Queries are normalized based on the textual SQL statements, and the
queryid is computed using objects' oids. So for instance with different
search_path settings, we can end up with the same normalized query but
different queryids, and there's no way to know what are the actual
relations each query is using. It also means that it can be almost
impossible to use the normalized query to replay a query.

I see two ways of fixing this. First one would be to store normalized
queries while fully qualifiying the relation's names. After a quick look
this can't be done without storing at least a token location in
RangeTblEntry nodes, which sounds like a bad idea.

The other way would be to store the value of search_path with each pgss
entry (either in shared_memory or in the external file).

Is it something that we should fix, and if yes is any of this
acceptable, or does someone see another way to solve this problem?

Regards.

-- 
Julien Rouhaud
http://dalibo.com - http://dalibo.org



Re: pg_stat_statements and non default search_path

From
Jim Nasby
Date:
On 10/7/16 4:39 AM, Julien Rouhaud wrote:
> I see two ways of fixing this. First one would be to store normalized
> queries while fully qualifiying the relation's names. After a quick look
> this can't be done without storing at least a token location in
> RangeTblEntry nodes, which sounds like a bad idea.
>
> The other way would be to store the value of search_path with each pgss
> entry (either in shared_memory or in the external file).
>
> Is it something that we should fix, and if yes is any of this
> acceptable, or does someone see another way to solve this problem?

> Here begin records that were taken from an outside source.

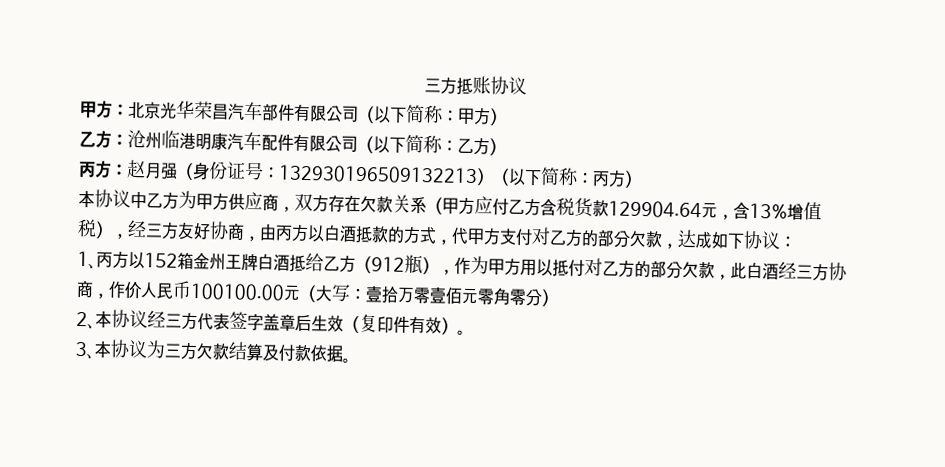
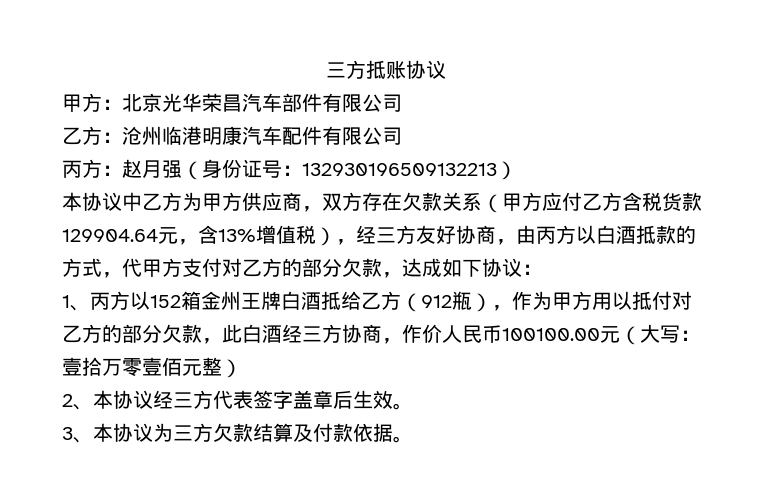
- 甲方：北京光华荣昌汽车部件有限公司（以下简称：甲方）
+ 甲方：北京光华荣昌汽车部件有限公司
- 乙方：沧州临港明康汽车配件有限公司（以下简称：乙方）
+ 乙方：沧州临港明康汽车配件有限公司
- 丙方：赵月强（身份证号：132930196509132213）（以下简称：丙方）
+ 丙方：赵月强（身份证号：132930196509132213）
- 1、丙方以152箱金州王牌白酒抵给乙方（912瓶），作为甲方用以抵付对乙方的部分欠款，此白酒经三方协商，作价人民币100100.00元（大写：壹拾万零壹佰元零角零分）
+ 1、丙方以152箱金州王牌白酒抵给乙方（912瓶），作为甲方用以抵付对乙方的部分欠款，此白酒经三方协商，作价人民币100100.00元（大写：壹拾万零壹佰元整）
- 2、本协议经三方代表签字盖章后生效（复印件有效）。
+ 2、本协议经三方代表签字盖章后生效。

Would another option be to temporarily set search_path to '' when 
getting the query text? ISTM that would be the best option.
-- 
Jim Nasby, Data Architect, Blue Treble Consulting, Austin TX
Experts in Analytics, Data Architecture and PostgreSQL
Data in Trouble? Get it in Treble! http://BlueTreble.com
855-TREBLE2 (855-873-2532)   mobile: 512-569-9461



Re: pg_stat_statements and non default search_path

From
Julien Rouhaud
Date:
On 10/10/2016 05:00, Jim Nasby wrote:
> On 10/7/16 4:39 AM, Julien Rouhaud wrote:
>> I see two ways of fixing this. First one would be to store normalized
>> queries while fully qualifiying the relation's names. After a quick look
>> this can't be done without storing at least a token location in
>> RangeTblEntry nodes, which sounds like a bad idea.
>>
>> The other way would be to store the value of search_path with each pgss
>> entry (either in shared_memory or in the external file).
>>
>> Is it something that we should fix, and if yes is any of this
>> acceptable, or does someone see another way to solve this problem?
> 
> Would another option be to temporarily set search_path to '' when
> getting the query text? ISTM that would be the best option.

I don't think that possible.  The query text used is raw query text
provided by the post_parse_analyse hook (ParseState->p_sourcetext).

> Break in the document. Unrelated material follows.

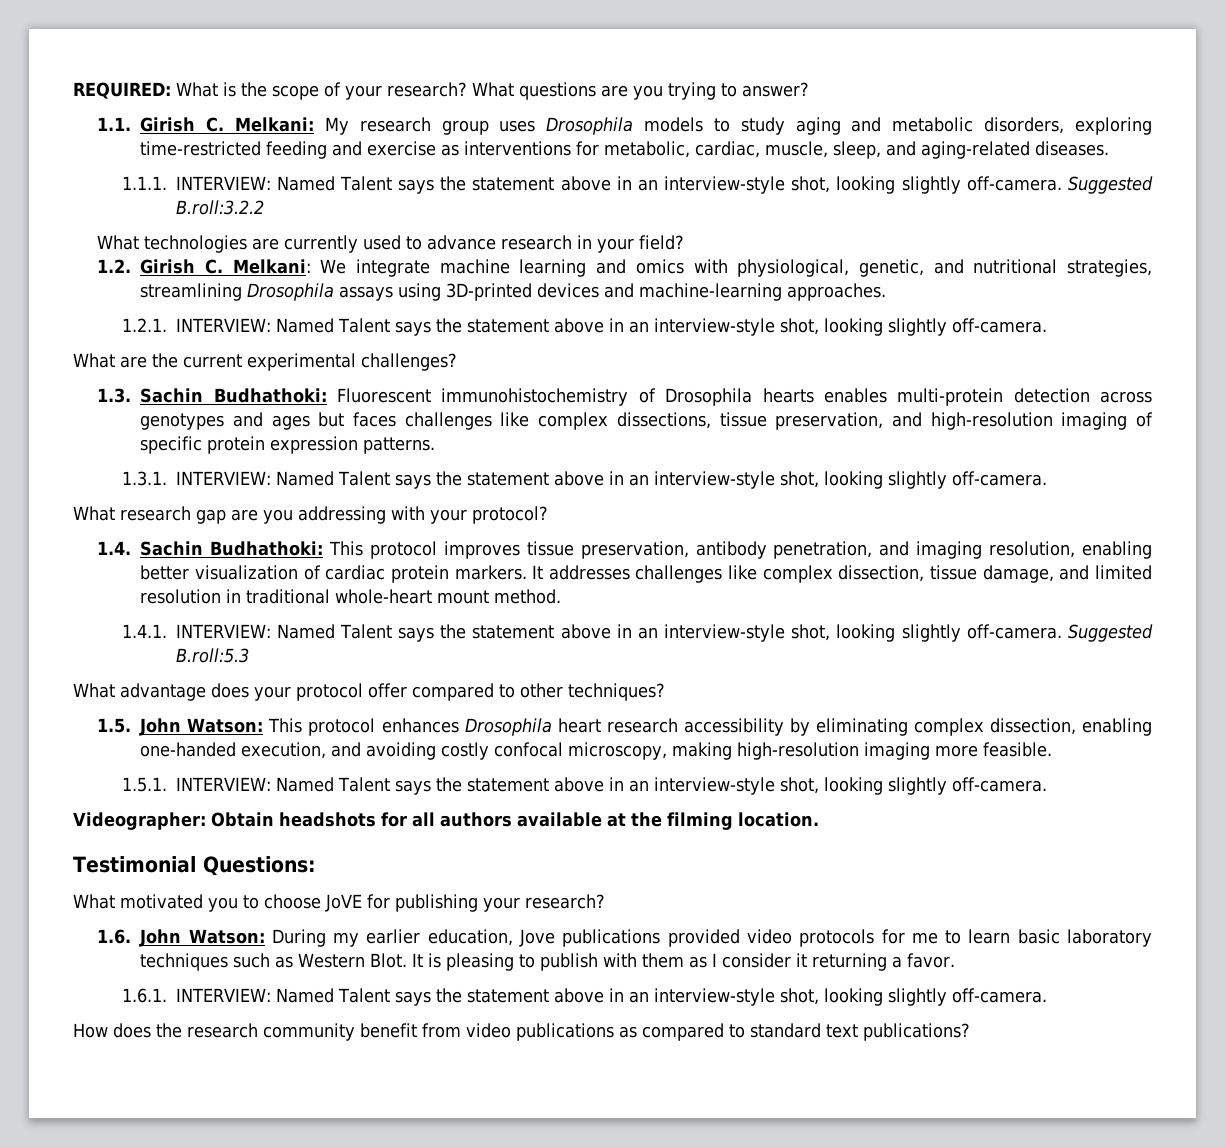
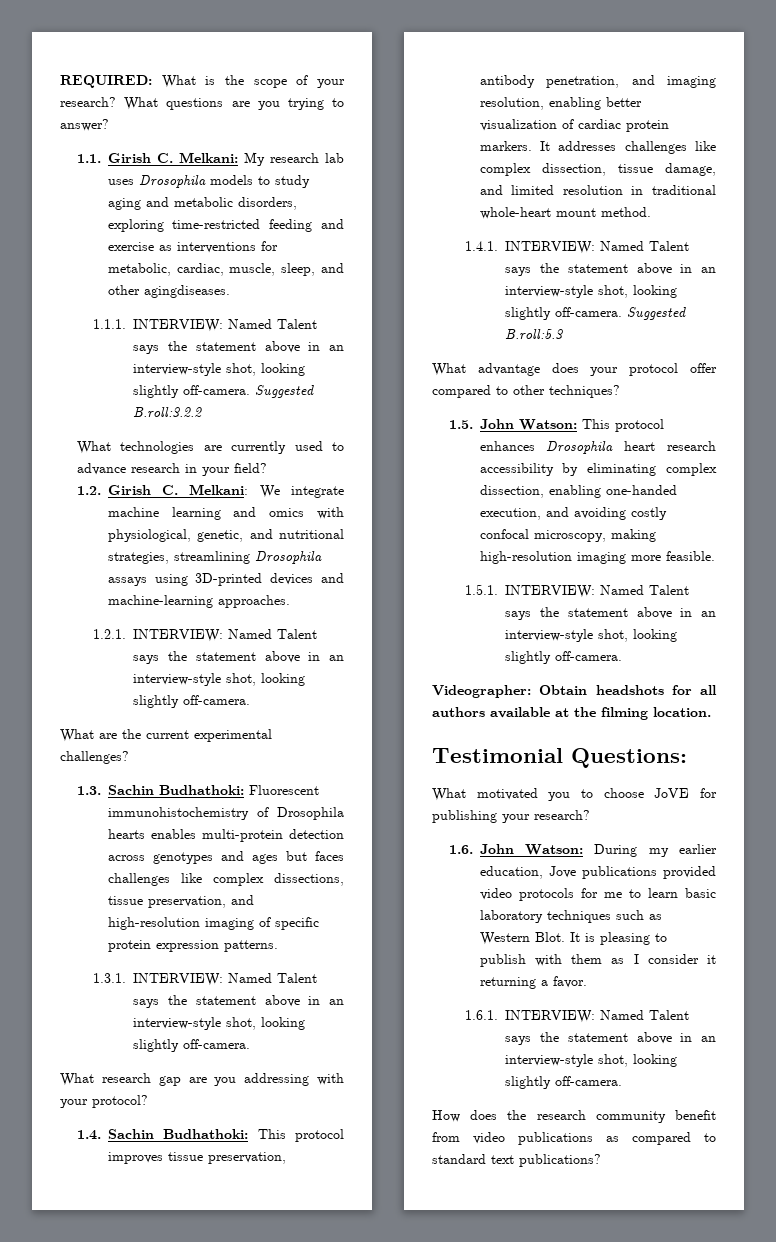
- 1.1. Girish C. Melkani: My research group uses Drosophila models to study aging and metabolic disorders, exploring time-restricted feeding and exercise as interventions for metabolic, cardiac, muscle, sleep, and aging-related diseases.
+ 1.1. Girish C. Melkani: My research lab uses Drosophila models to study aging and metabolic disorders, exploring time-restricted feeding and exercise as interventions for metabolic, cardiac, muscle, sleep, and other agingdiseases.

Unless you mean deparsing the Query instead of using raw source text?  I
think that would solve this issue (and also the other issue when
multiple queries are submitted at once, you get the normalized version
of all the queries multiple time), but AFAIK ruleutils.c doesn't expose
enough to do it (like get_query_def()), and exposing it isn't an option.

-- 
Julien Rouhaud
http://dalibo.com - http://dalibo.org



Re: pg_stat_statements and non default search_path

From
Jim Nasby
Date:
On 10/10/16 12:58 AM, Julien Rouhaud wrote:
>> > Would another option be to temporarily set search_path to '' when
>> > getting the query text? ISTM that would be the best option.
> I don't think that possible.  The query text used is raw query text
> provided by the post_parse_analyse hook (ParseState->p_sourcetext).

Oh, hrm. :/

> Unless you mean deparsing the Query instead of using raw source text?  I
> think that would solve this issue (and also the other issue when
> multiple queries are submitted at once, you get the normalized version
> of all the queries multiple time), but AFAIK ruleutils.c doesn't expose
> enough to do it (like get_query_def()), and exposing it isn't an option.

Why couldn't we expose it?

BTW, after thinking about it some more, I don't see how storing the 
search_path would help at all... it's not like you can do anything with 
it unless you have a huge chunk of the parser available.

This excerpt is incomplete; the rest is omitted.